Rev. Scholastica went up to Shasta Abbey at the beginning of May and then spent two months at the Abbey, providing much needed help for the monastery. Rev. Scholastica was missed at the Priory and we are grateful that she was able to return to the Priory at the beginning of July.
The Priory held its yearly Wesak celebration on Sunday, May 16. For our temple, the attendance was unusually large and it was good to see everyone pouring water over the head of the baby Buddha and singing the Wesak hymns. The Dharma talk was on letting go of our judgmental mind and it seemed particularly helpful topic for the Sangha. The potluck had the usual dazzling array of foods and it was a good opportunity of our Sangha to get to know our fellow trainees better.
Charity is one of the four wisdoms and demonstrates the Bodhisattva’s aspiration.

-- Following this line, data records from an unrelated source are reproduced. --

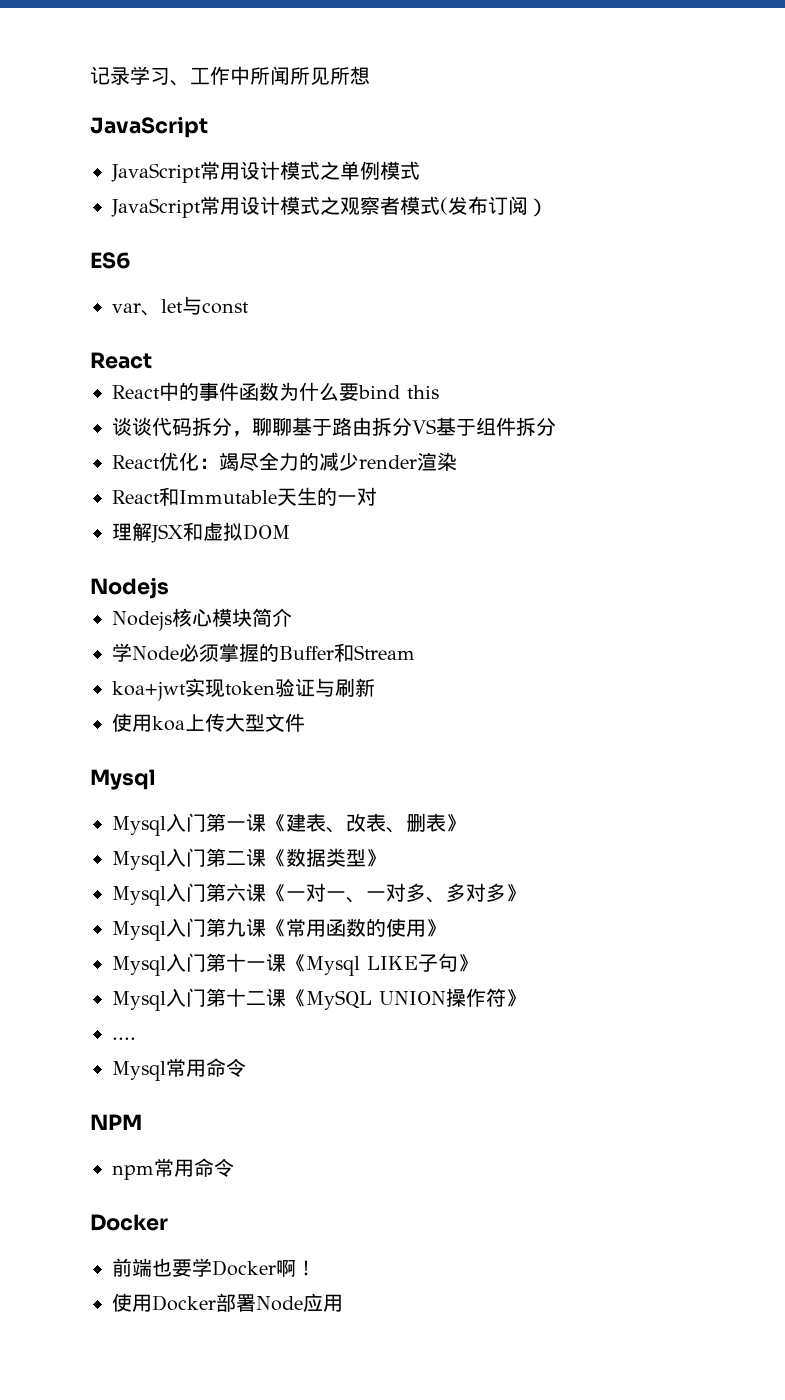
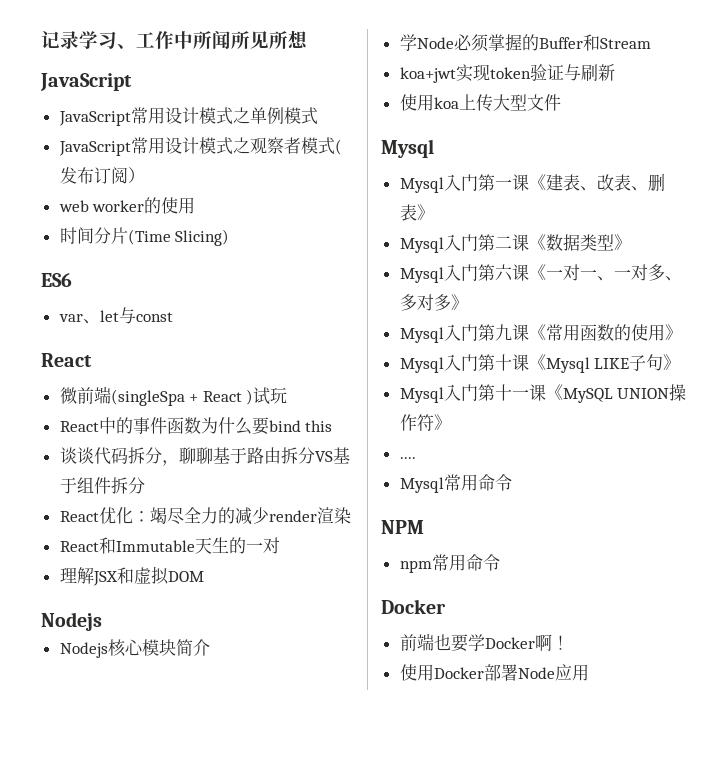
(548, 207) none -> [58,197,196,214] [59,227,230,246] // web worker的使用 // 时间分片(Time Slicing)
(152, 360) none -> [59,386,288,406] // 微前端(singleSpa + React )试玩
[246,961,266,970] 一 -> (512, 362) none
[246,991,266,1005] 二 -> [511,389,529,399] 一

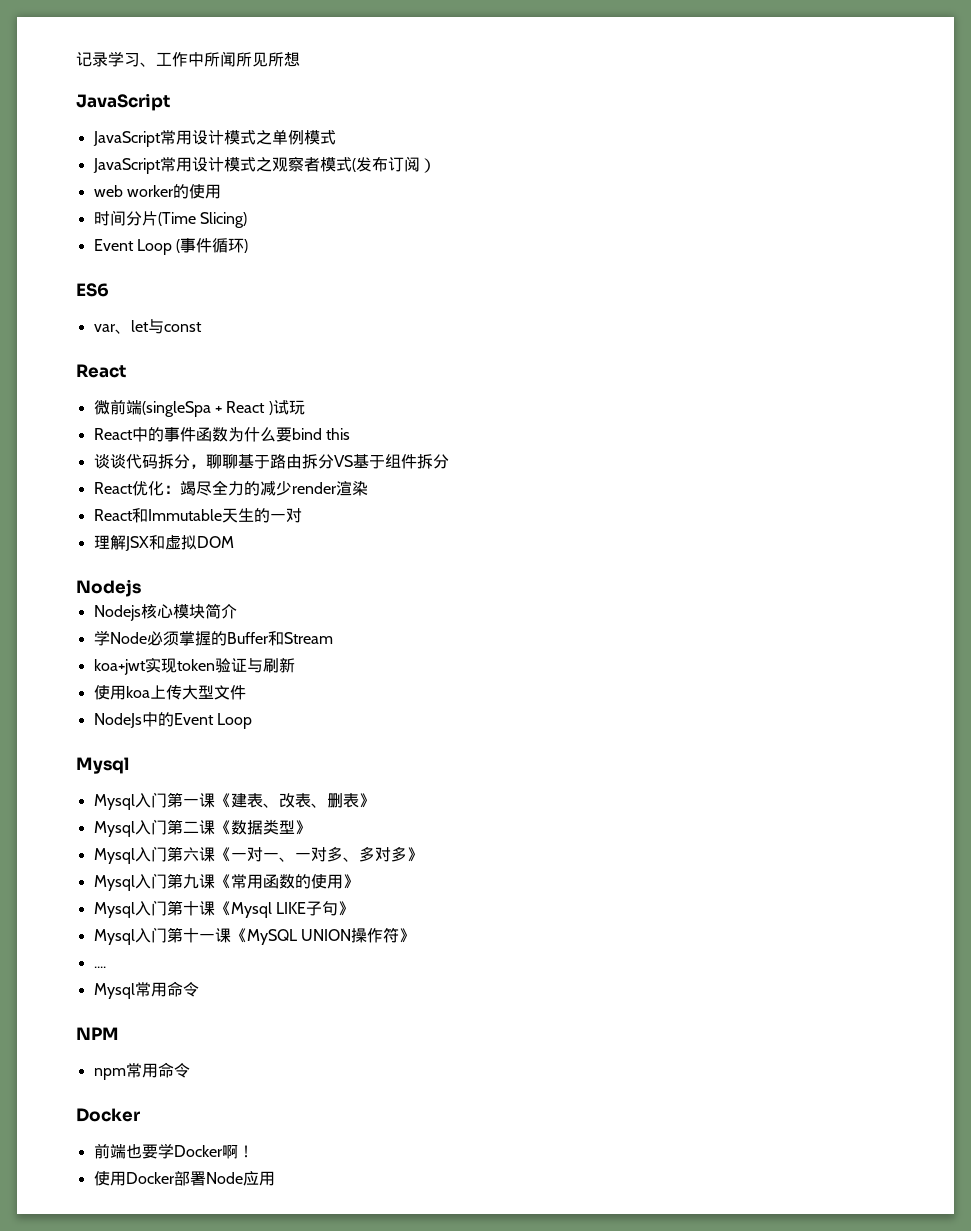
(230, 237) none -> [93,238,249,255] // Event Loop (事件循环)
(561, 102) none -> [93,712,252,729] // NodeJs中的Event Loop

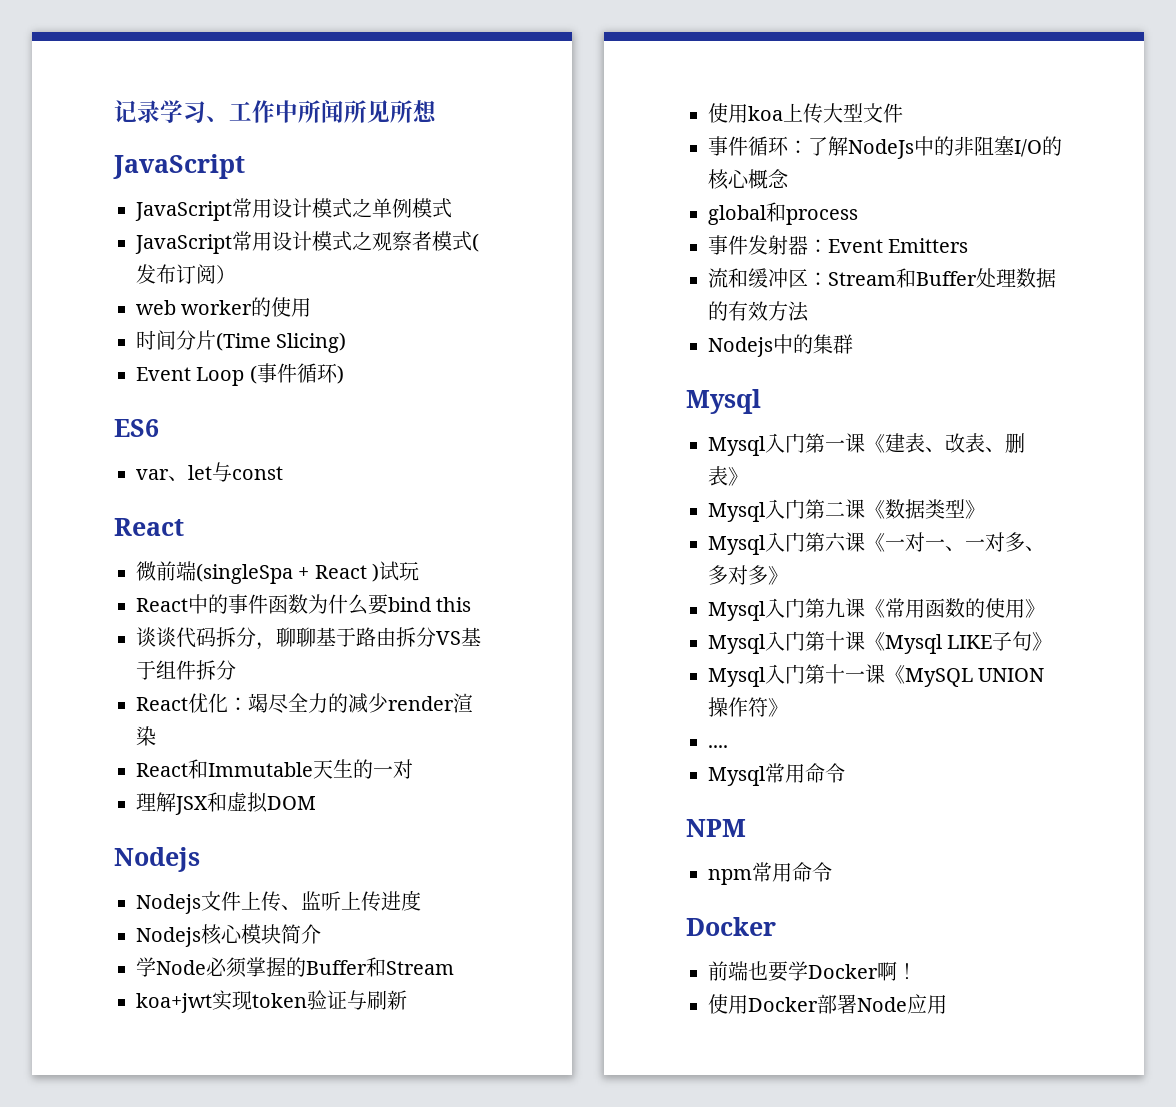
(141, 588) none -> [136,890,421,914] // Nodejs文件上传、监听上传进度
[93,712,252,729] NodeJs中的Event Loop -> [708,136,1062,159] [708,169,789,190] [708,202,858,225] [708,235,969,255] [708,268,1056,288] [708,301,809,322] [708,334,853,357] 事件循环：了解NodeJs中的非阻塞I/O的核心概念 // global和process // 事件发射器：Event Emitters // 流和缓冲区：Stream和Buffer处理数据的有效方法 // Nodejs中的集群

Deep appreciation and gratitude is extended to all those who contribute their spiritual practice, money, time, energy, and various gifts to the Priory. The generosity of the entire Priory Sangha is what makes it possible for the Priory to exist and for the Dharma to be freely offered to whomever is interested.
In recent months, we have been given many generous gifts, including books, wagesas and cases, meditation benches, cat food, paper napkins and toilet paper. A chiropractor has been providing free treatments for Rev. Kinrei, which is deeply appreciated.
Providing monks with food is the traditional offering given when coming to a Buddhist temple, and we appreciate all the generous food offerings we have been given which provide most of the food for the Priory. During the past few months we have been given a number of prepared and take-out meals, vegetables, fruit, soup, soymilk, beans, salad, salad dressing, eggs, coffee, bread, teas, breakfast cereals, olive oil, canola oil, tofu, vegetarian meats, fruit juice, crackers, noodles, nuts, cheese, chips, rice cakes, yogurt, peanut butter, jam, sugar, vinegar, spices, fruit tarts, chocolate, ice cream, cookies, candy, pies, and cakes. You are always welcome to check with the Priory on what foods are currently needed.
We encourage our Sangha and friends to offer writings to this newsletter. We all have our own personal experiences and understanding and it is an act of spiritual generosity to be willing to offer and share them with others.
Buddhist Memorials, Funerals and Naming Ceremonies
We held a memorial for Mary Gray’s mother, Patricia Groves, on April 17. Then on May 7, we held a memorial for Peter Townsend’s mother, Margaret Townsend.
The Priory held a quite a few animal services during the last few months. Ruth Richards’ cat, Flower, had her funeral on April 9 and the funeral for Calley, Ben Johnson’s cat, was on June 16. We held Buddhist naming ceremonies for Mischa Wendel’s two dogs, Izzy and Jillie, on April 1 and Louie, Vincent Townsend’s dog, had his naming ceremony on June 10. It is a wonderful aspect of Buddhism that we can make these various offerings of merit and Dharma to beings.